Why is the “Last Man” view important now?
Outside Japan, people think deeply about self-determination, the need to form their own values.
There is a chronic shortage of that in Japan. People here view their role within an organization as listening to and obeying the people the organization labels as leaders.
Until the mid-1980s that wasn’t a problem; Japan was in resurgence, and population growth meant abundant demand. Now, however, unless Japanese people modify their decision-making process, I doubt that Japan will resolve its current deadlock. Even the leaders of small teams must begin to take final responsibility as the Last Man, considering and articulating the direction that their part of the company should take.
Japan faces some unprecedented challenges, such as an aging population. We need to get ahead on those issues. Japanese people have relatively little training in leading. Employees need to be encouraged to consider how they can affect the company’s overall direction. There are more chances to nurture these decision makers, these “Last Men,” than one might think, if we look for them.
My biggest lesson came while I was at Hitachi, and I found myself on a hijacked flight in Japan. An off-duty pilot who happened to be on board forced his way into the cockpit along with two others, took control from the hijacker and managed to save the aircraft. He had to break the airline’s rules to do it, but he saved the lives of more than 500 people.
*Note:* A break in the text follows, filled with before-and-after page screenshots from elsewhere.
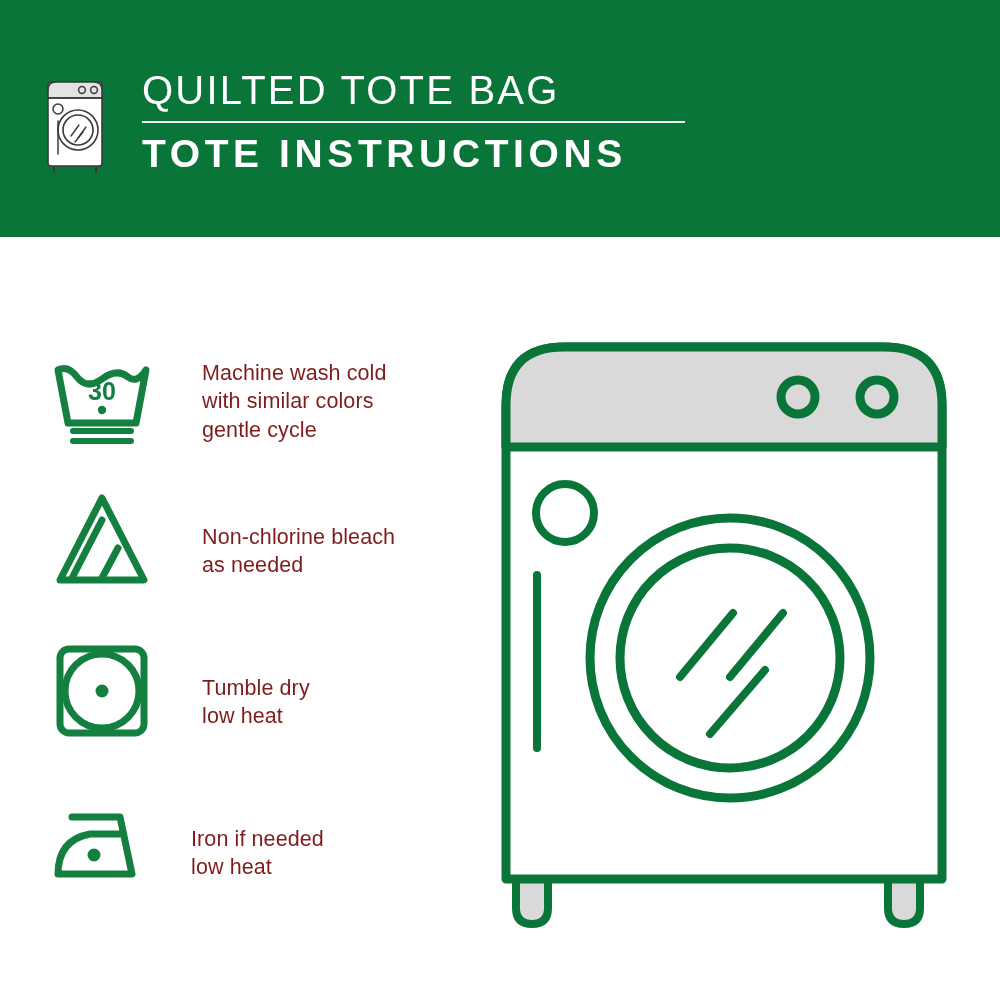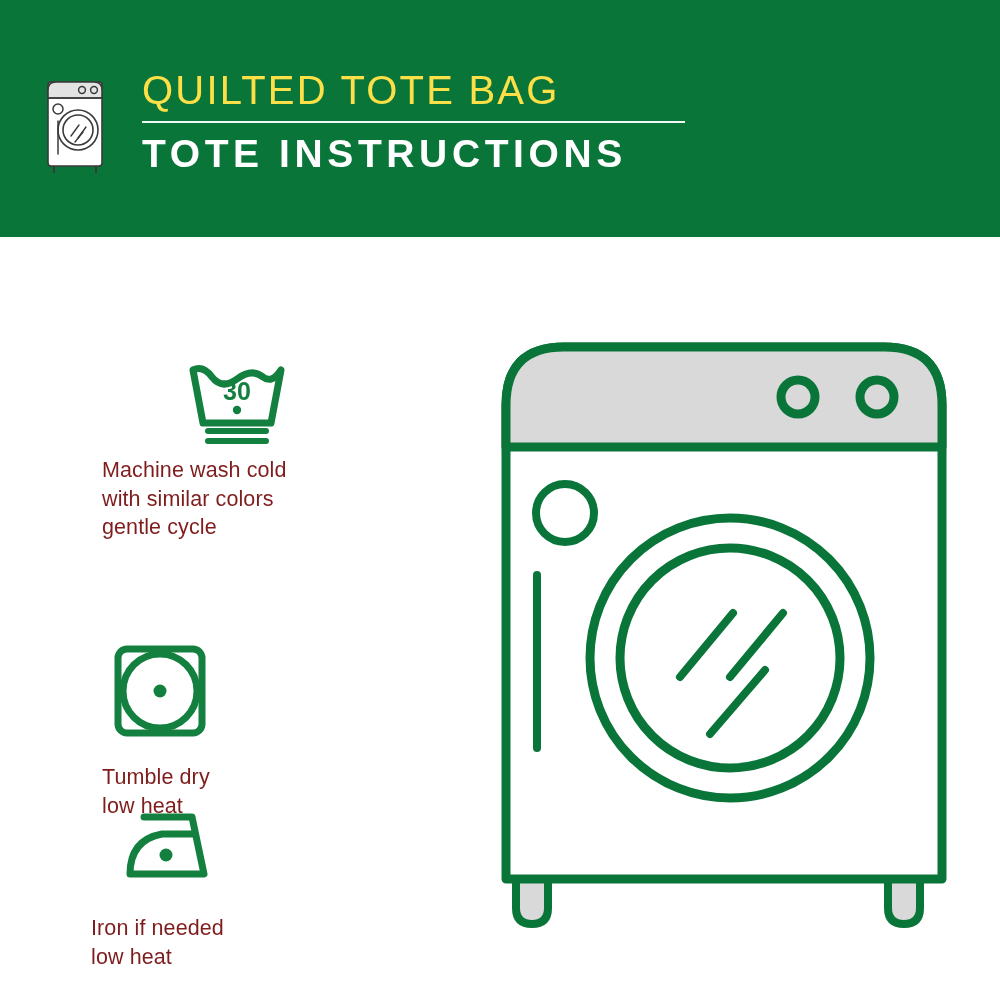"QUILTED TOTE BAG" #title-line1 { color: #fde047 -> #ffffff }
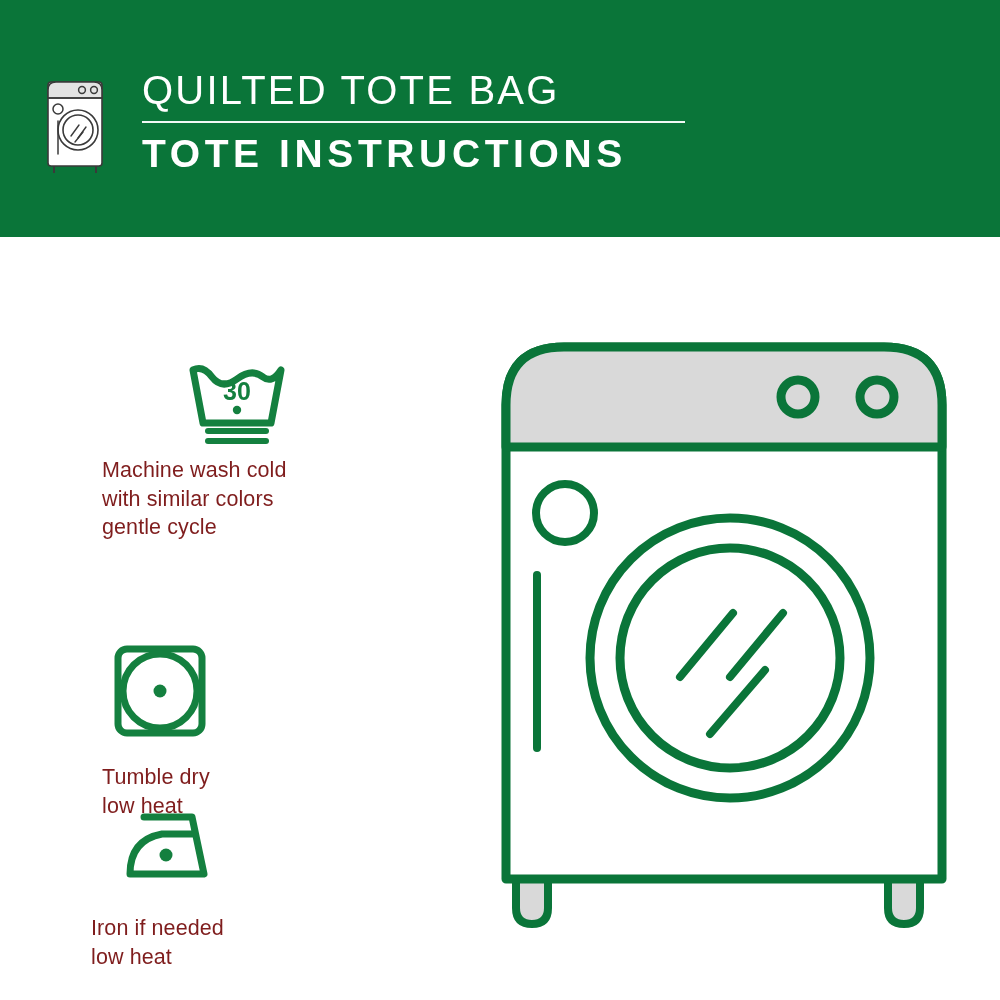"30" .care-row { align-items: flex-end -> center; flex-direction: column -> none }
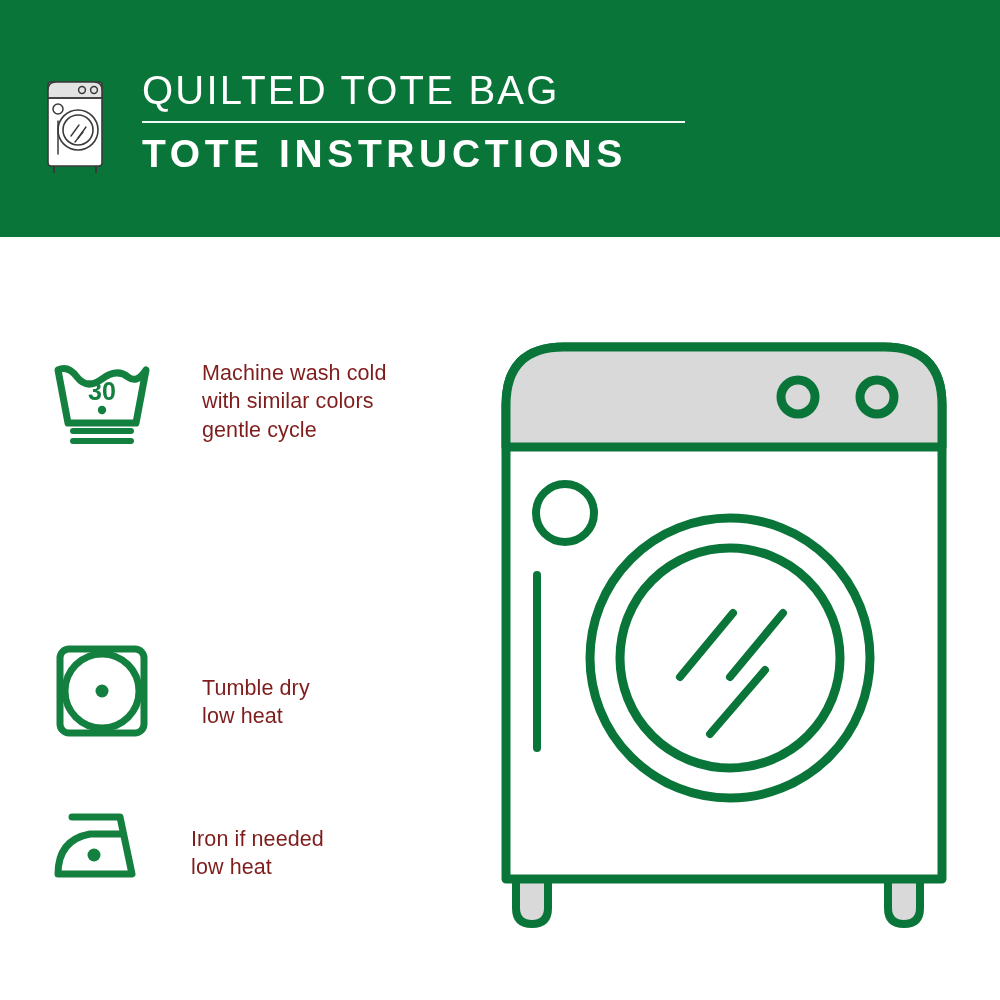"Non-chlorine bleach" div.care-row { html: none -> <div> <div> <svg> <g> <path></path> <line></line> <line></line> </g> </svg> </div> <div>Non-chlorine bleach as needed</div> </div> }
That showed me, in a very dramatic way, that these “Last Men” existed in the world – that people can make these kinds of critical decisions. When I became President of Hitachi, I thought that I needed to try to be that Last Man, the final decision maker, and to have such leaders in each internal group.
In 2009, when you became Hitachi’s President, what was your top priority?
The main thing was speed. The decision-making process had been extremely time-consuming. If a second Lehman shock were to occur, or if the Greek crisis caused some European banks to collapse, Hitachi would go down as well. Even one US bank failure had a major impact on orders. Hitachi has a huge number of employees and alumni, as well as shareholders, so we had to consider not just stock price, but pensions and so forth; if the company failed it would have been disastrous.
We needed to make decisions quickly. We determined what we needed to do within three months. We had to close, downsize or expand divisions. We had to ask employees, some even in the prime of their careers, to retrain, transfer to different workplaces, or in some cases leave Hitachi. It was a tremendous upheaval. We had to do things that were painful. And we had to move quickly. We had no choice.